On en déduit également que ce comportement coopératif a eu un effet profond sur le cycle du P et le transfert de cet élément important - et de tous les autres éléments essentiels qui constituer le corps de plantes – entre les écosystèmes de la planète. Cela aurait également eu un impact sur le climat car CO2 a été retiré de l'atmosphère et remplacé par l'oxygène. Le développement de la flore terrestre fut donc un événement évolutif d'une portée mondiale majeure.

Mills et alL'étude de 's sert non seulement à souligner l'importance du phosphore pour la biologie végétale (et, par extension, à végétaliser la planète et à rendre la Terre habitable), mais aussi à souligner le rôle central potentiellement joué par les champignons dans le développement de cette flore terrestre. De plus, bien qu'essentiellement rétrospective, cette vision paléoécologique a une pertinence présente et future. Si l'activité des mycorhizes modernes [qui sont nombreuses et considéré comme présent dans 80 à 95 % de toutes les espèces végétales – si un facteur quelconque (par exemple, une action ou une inaction humaine affectant le sol ou les champignons mycorhiziens…) devait réduire la productivité mondiale et le cycle biogéochimique, la vie sur la planète pourrait en être affectée, au détriment de toute vie future.

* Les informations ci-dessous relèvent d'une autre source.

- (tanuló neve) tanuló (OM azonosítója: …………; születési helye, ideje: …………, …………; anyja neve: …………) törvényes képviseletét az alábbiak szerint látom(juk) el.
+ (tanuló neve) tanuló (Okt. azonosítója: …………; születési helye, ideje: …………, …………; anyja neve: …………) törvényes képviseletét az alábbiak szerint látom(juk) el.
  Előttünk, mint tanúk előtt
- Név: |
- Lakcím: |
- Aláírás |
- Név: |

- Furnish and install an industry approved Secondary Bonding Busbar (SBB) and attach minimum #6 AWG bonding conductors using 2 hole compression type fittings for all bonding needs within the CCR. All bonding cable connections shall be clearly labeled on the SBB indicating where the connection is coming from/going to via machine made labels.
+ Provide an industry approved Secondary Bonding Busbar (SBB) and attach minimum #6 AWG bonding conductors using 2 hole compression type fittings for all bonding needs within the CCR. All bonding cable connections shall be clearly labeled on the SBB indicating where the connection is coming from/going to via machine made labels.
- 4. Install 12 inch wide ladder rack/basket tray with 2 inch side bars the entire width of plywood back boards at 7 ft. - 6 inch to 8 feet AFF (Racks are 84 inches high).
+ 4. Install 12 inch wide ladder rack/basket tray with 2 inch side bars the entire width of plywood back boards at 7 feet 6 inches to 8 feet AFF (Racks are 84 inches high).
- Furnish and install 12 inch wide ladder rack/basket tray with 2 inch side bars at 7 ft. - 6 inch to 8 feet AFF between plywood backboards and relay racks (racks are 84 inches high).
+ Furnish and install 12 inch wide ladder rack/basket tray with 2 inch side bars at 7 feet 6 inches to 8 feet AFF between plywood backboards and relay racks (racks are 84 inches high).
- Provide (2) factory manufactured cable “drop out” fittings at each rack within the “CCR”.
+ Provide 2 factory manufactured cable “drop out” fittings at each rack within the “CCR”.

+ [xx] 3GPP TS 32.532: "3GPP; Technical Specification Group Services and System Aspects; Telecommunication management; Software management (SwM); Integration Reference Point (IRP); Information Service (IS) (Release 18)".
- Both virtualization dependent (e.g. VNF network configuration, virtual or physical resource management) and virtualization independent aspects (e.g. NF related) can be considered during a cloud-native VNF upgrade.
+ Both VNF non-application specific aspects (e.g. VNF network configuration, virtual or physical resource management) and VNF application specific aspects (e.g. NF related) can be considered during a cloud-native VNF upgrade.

Mais quelles sont les chances que l'humanité tire les leçons du passé pour guider sa conduite future ?

[Ed. – l'Introduction aux moulins et alL'article de est un exemple magistral d'intégration des références dans la rédaction scientifique. Si seulement nos étudiants nous croyaient lorsque nous insistons – sans cesse et sans cesse… – sur le fait que la rédaction fondée sur des preuves [c'est-à-dire la citation de références appropriées pour les affirmations formulées] est le fondement et la marque de fabrique des articles scientifiques… Ils pourraient tous apprendre beaucoup de cet article scientifique.

* Étant donné que ces plantes n'ont pas de véritables racines, l'association champignon-plante est strictement qualifié de mycorhizien – pour la distinguer des véritables mycorhizes des racines des champignons.